Bucket-list expedition

Next there’s a guy from a long time ago who has developed very strong views on

Palestine

; next a man who used to be married to an acquaintance, and who is now travelling the world on a kind of bucket-list expedition accompanied by a young woman, not his daughter.

Next a person who posts a lot about yoga and gizmos that you can rub around your temples to relax.

Next a woman who drives me insane with beautifully composed thoughts that turn out to be quotes from Gandhi or Seamus Heaney, but you only see that in small type when you get to the end of her posts; next a woman who documented her affair over many months on FB, and who is now embroiled in something new; next a school friend from long ago who has posted pictures of her 90-year-old mother at a very nice hotel where they have gone to celebrate.

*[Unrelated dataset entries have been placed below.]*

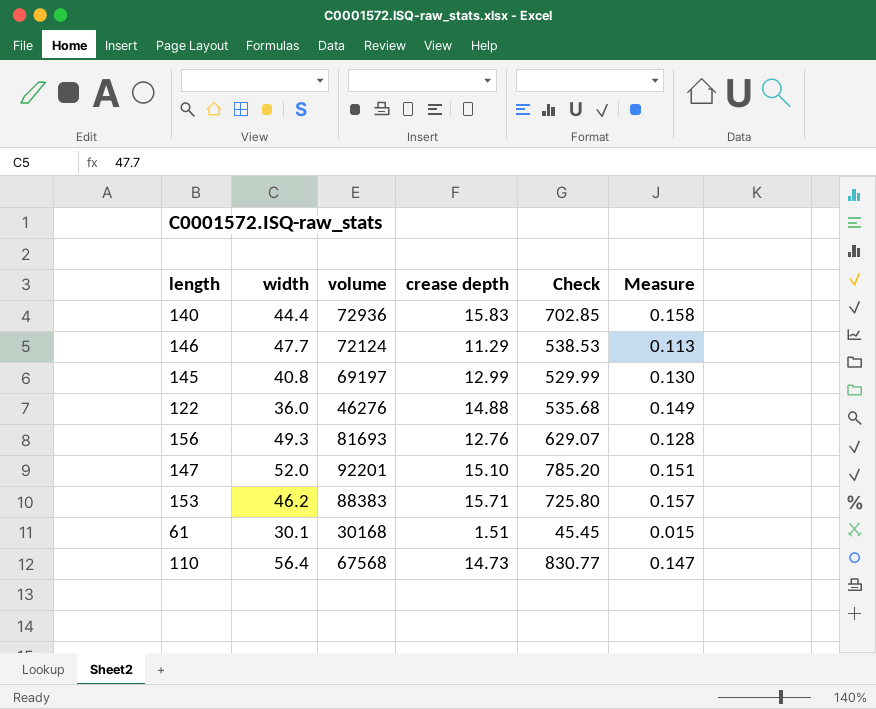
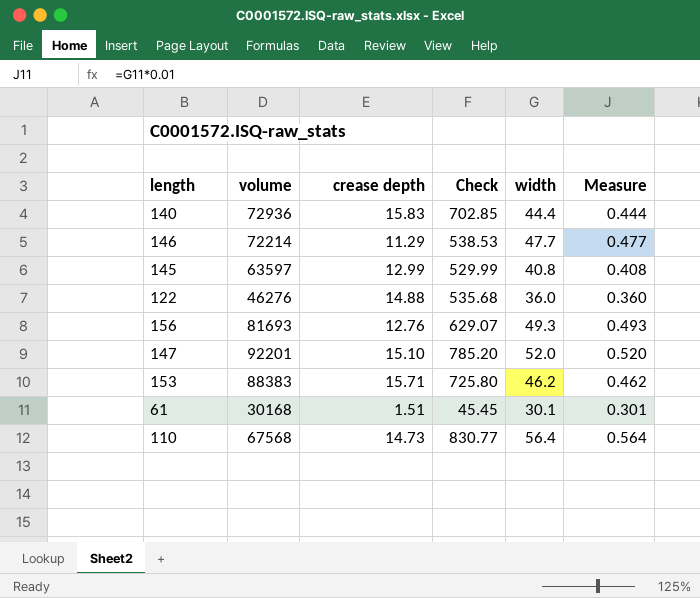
column width | position: 2 -> 5
column Measure | formula: [crease depth] * 0.01 -> [width] * 0.01
146 | volume: 72124 -> 72214
145 | volume: 69197 -> 63597

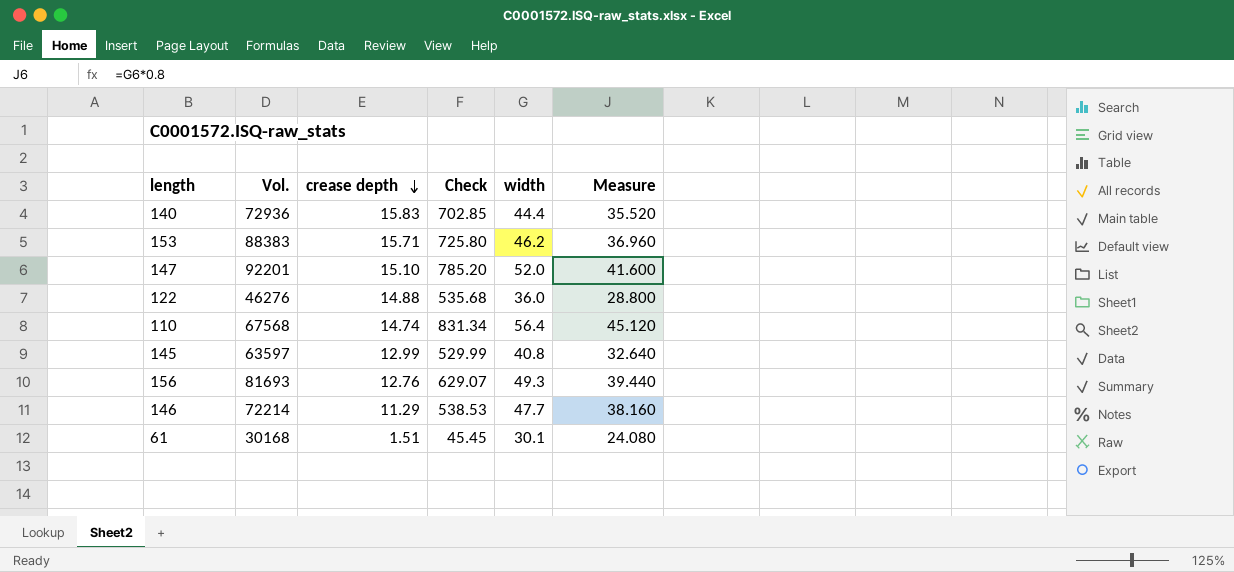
row order: none -> crease depth descending
column name: volume -> Vol.
column Measure | formula: [width] * 0.01 -> [width] * 0.8
110 | crease depth: 14.73 -> 14.74
110 | Check: 830.77 -> 831.34

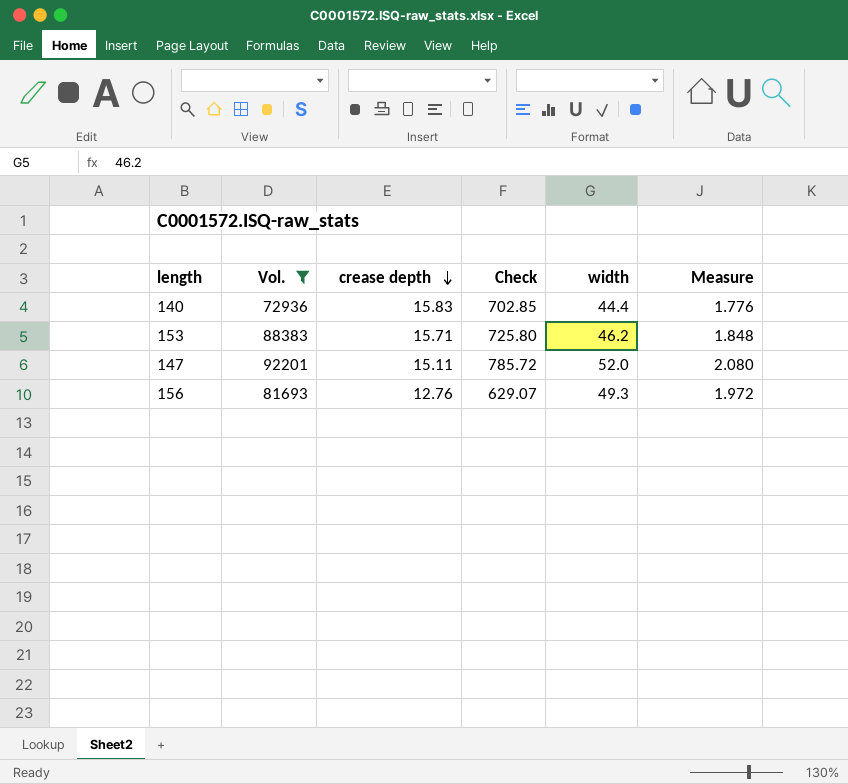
filter: none -> Vol. >= 72936
column Measure | formula: [width] * 0.8 -> [width] * 0.04
147 | crease depth: 15.10 -> 15.11
147 | Check: 785.20 -> 785.72

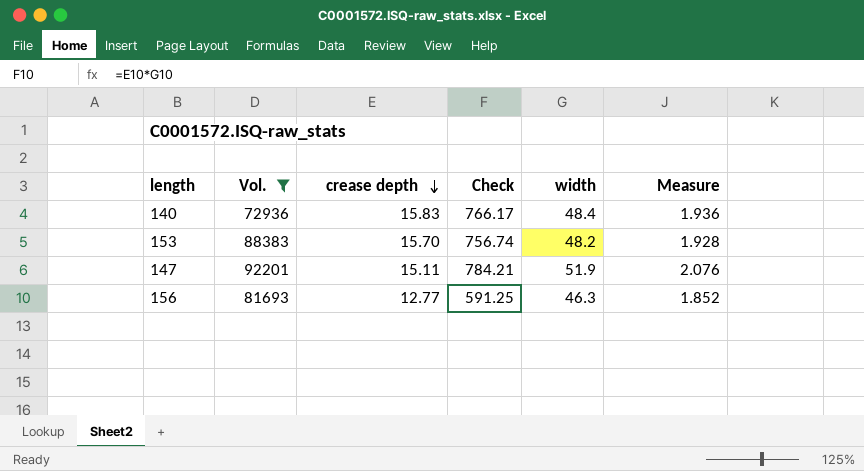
140 | Check: 702.85 -> 766.17
140 | width: 44.4 -> 48.4
140 | Measure: 1.776 -> 1.936
153 | crease depth: 15.71 -> 15.70
153 | Check: 725.80 -> 756.74
153 | width: 46.2 -> 48.2
153 | Measure: 1.848 -> 1.928
147 | Check: 785.72 -> 784.21
147 | width: 52.0 -> 51.9
147 | Measure: 2.080 -> 2.076
156 | crease depth: 12.76 -> 12.77
156 | Check: 629.07 -> 591.25
156 | width: 49.3 -> 46.3
156 | Measure: 1.972 -> 1.852

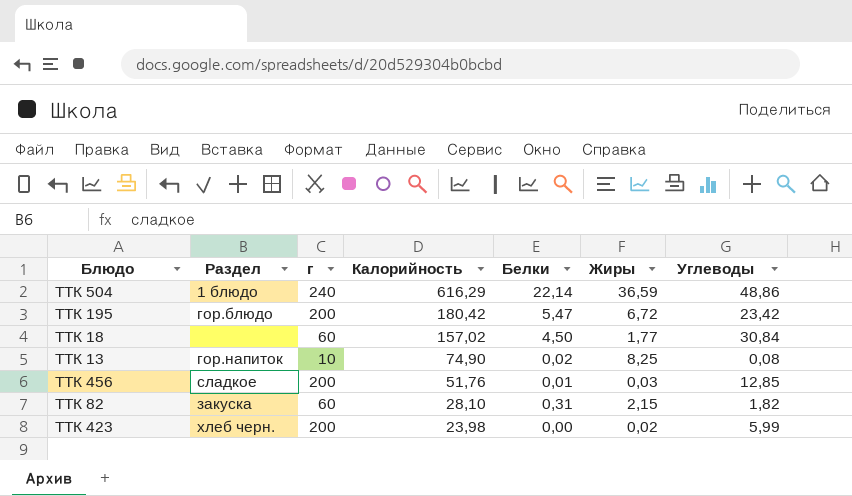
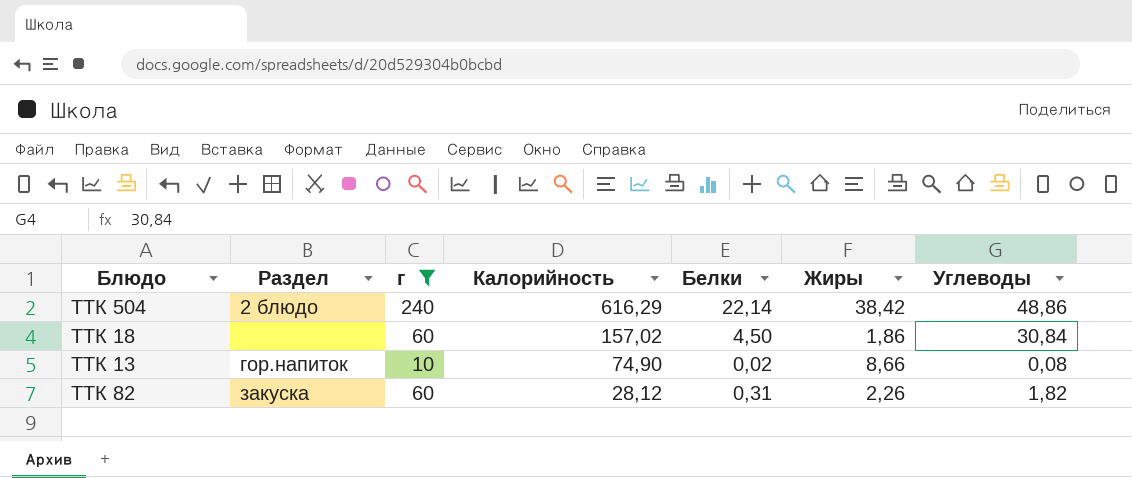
filter: none -> г != 200
ТТК 504 | Раздел: 1 блюдо -> 2 блюдо
ТТК 504 | Жиры: 36,59 -> 38,42
ТТК 18 | Жиры: 1,77 -> 1,86
ТТК 13 | Жиры: 8,25 -> 8,66
ТТК 82 | Калорийность: 28,10 -> 28,12
ТТК 82 | Жиры: 2,15 -> 2,26

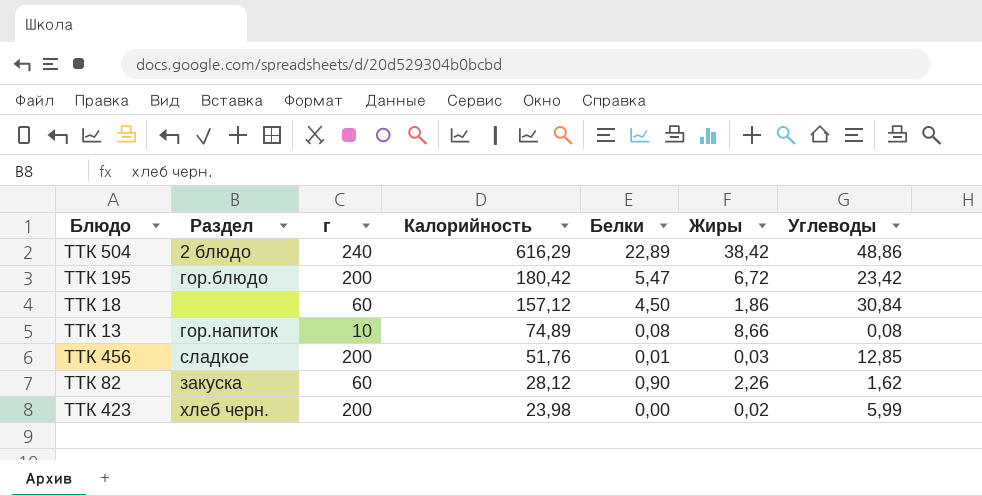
filter: г != 200 -> none
ТТК 504 | Белки: 22,14 -> 22,89
ТТК 18 | Калорийность: 157,02 -> 157,12
ТТК 13 | Калорийность: 74,90 -> 74,89
ТТК 13 | Белки: 0,02 -> 0,08
ТТК 82 | Белки: 0,31 -> 0,90
ТТК 82 | Углеводы: 1,82 -> 1,62

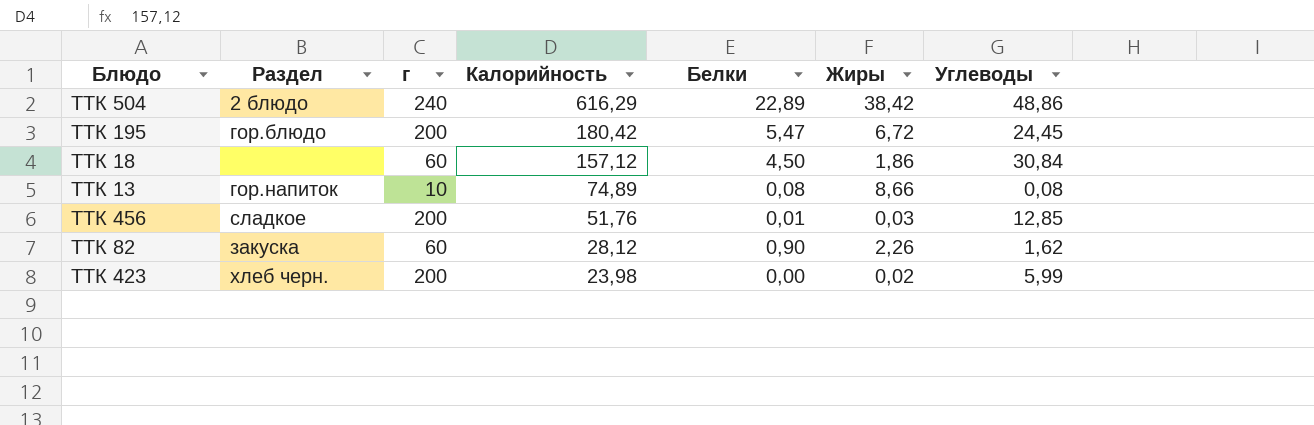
ТТК 195 | Углеводы: 23,42 -> 24,45

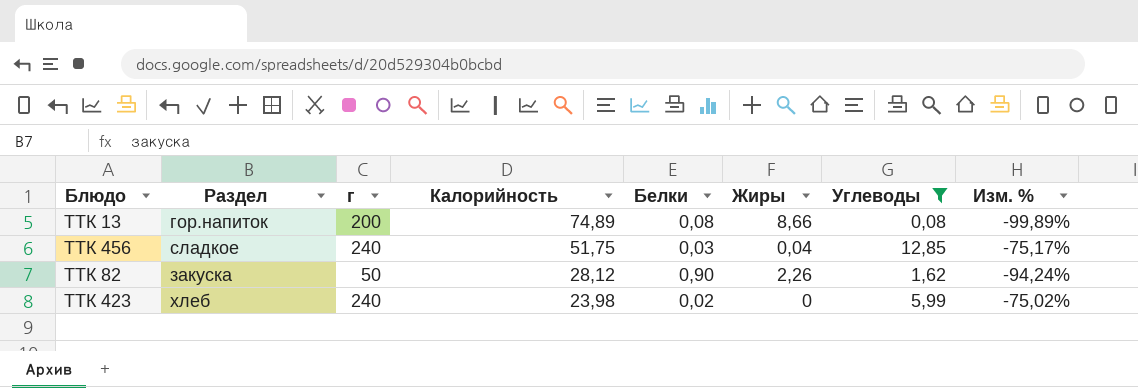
filter: none -> Углеводы <= 12,85
column Изм. % | formula: none -> ([Углеводы] - [Калорийность]) / [Калорийность]
ТТК 13 | г: 10 -> 200
ТТК 456 | г: 200 -> 240
ТТК 456 | Калорийность: 51,76 -> 51,75
ТТК 456 | Белки: 0,01 -> 0,03
ТТК 456 | Жиры: 0,03 -> 0,04
ТТК 82 | г: 60 -> 50
ТТК 423 | Раздел: хлеб черн. -> хлеб
ТТК 423 | г: 200 -> 240
ТТК 423 | Белки: 0,00 -> 0,02
ТТК 423 | Жиры: 0,02 -> 0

I hover over the like button but don’t feel entitled to be part of their celebration since we haven’t met since 1980. So, you get the picture.

“Look up, look up”, my youngest says, fed up with my aimless, slack-jawed scrolling of an evening when we could be out walking the (rescue) dogs together.

For her age group, Facebook is too old school to bother with. It’s a bit creepy, she says. Which, actually, describes my own behaviour.

It is creepy to tip-toe through people’s posts and leave without a word. Why am I stalking these people, and judging them, when I could be spending the same time messaging good friends to see how they are getting on.

I’m no better than the biddies of old who would hang around post offices, greedy for gossip, or peering out from behind a net curtain.

Yes, you could say, people are sharing this information of their own volition but then again, they think they are among friends.